[Provided entries Boundary: Start]
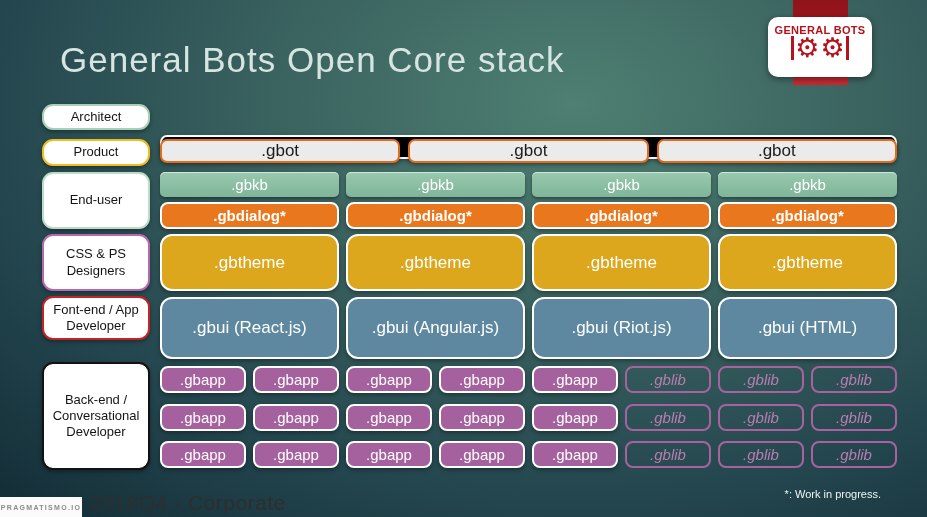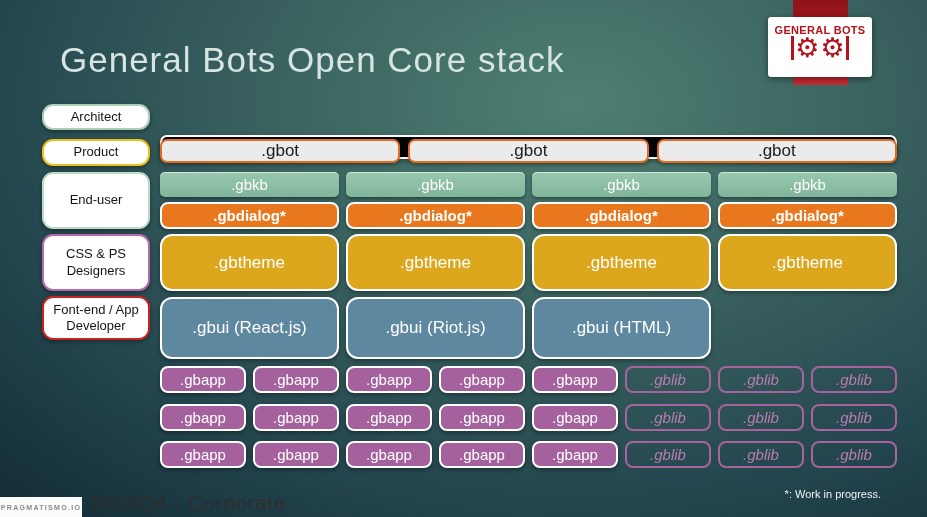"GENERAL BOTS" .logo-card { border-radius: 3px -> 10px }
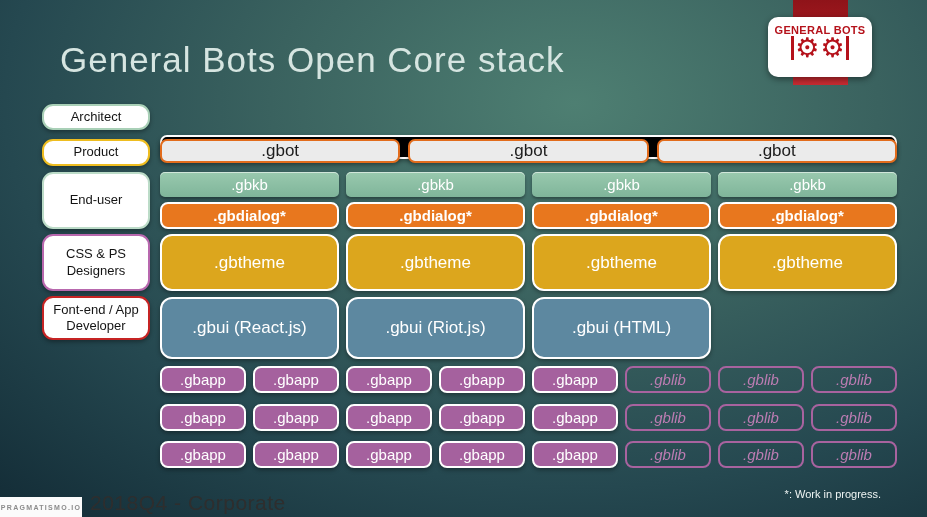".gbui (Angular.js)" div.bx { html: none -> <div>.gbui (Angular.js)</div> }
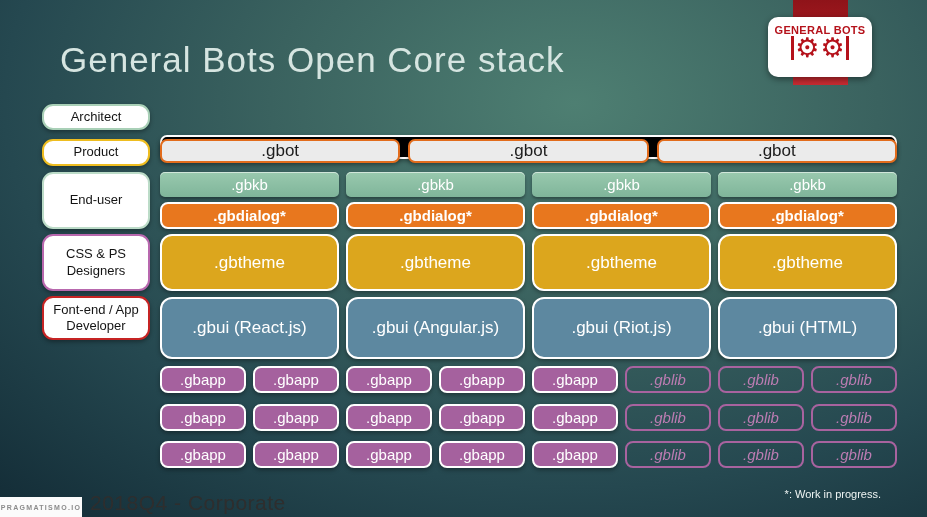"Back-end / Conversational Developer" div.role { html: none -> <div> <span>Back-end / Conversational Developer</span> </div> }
[Provided entries Boundary: End]
[Provided entries Boundary: Start]
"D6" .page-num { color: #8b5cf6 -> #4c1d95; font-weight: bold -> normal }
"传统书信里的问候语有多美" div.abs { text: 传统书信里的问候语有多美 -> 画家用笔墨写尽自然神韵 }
[Provided entries Boundary: End]
■ **Work to be completed**:
Of the lines above, output exactly those from the line bearing "color: #8b5cf6 ->" through the line bearing "text: 传统书信里的问候语有多美 ->", inclusive.

■ **Written response**:
"D6" .page-num { color: #8b5cf6 -> #4c1d95; font-weight: bold -> normal }
"传统书信里的问候语有多美" div.abs { text: 传统书信里的问候语有多美 -> 画家用笔墨写尽自然神韵 }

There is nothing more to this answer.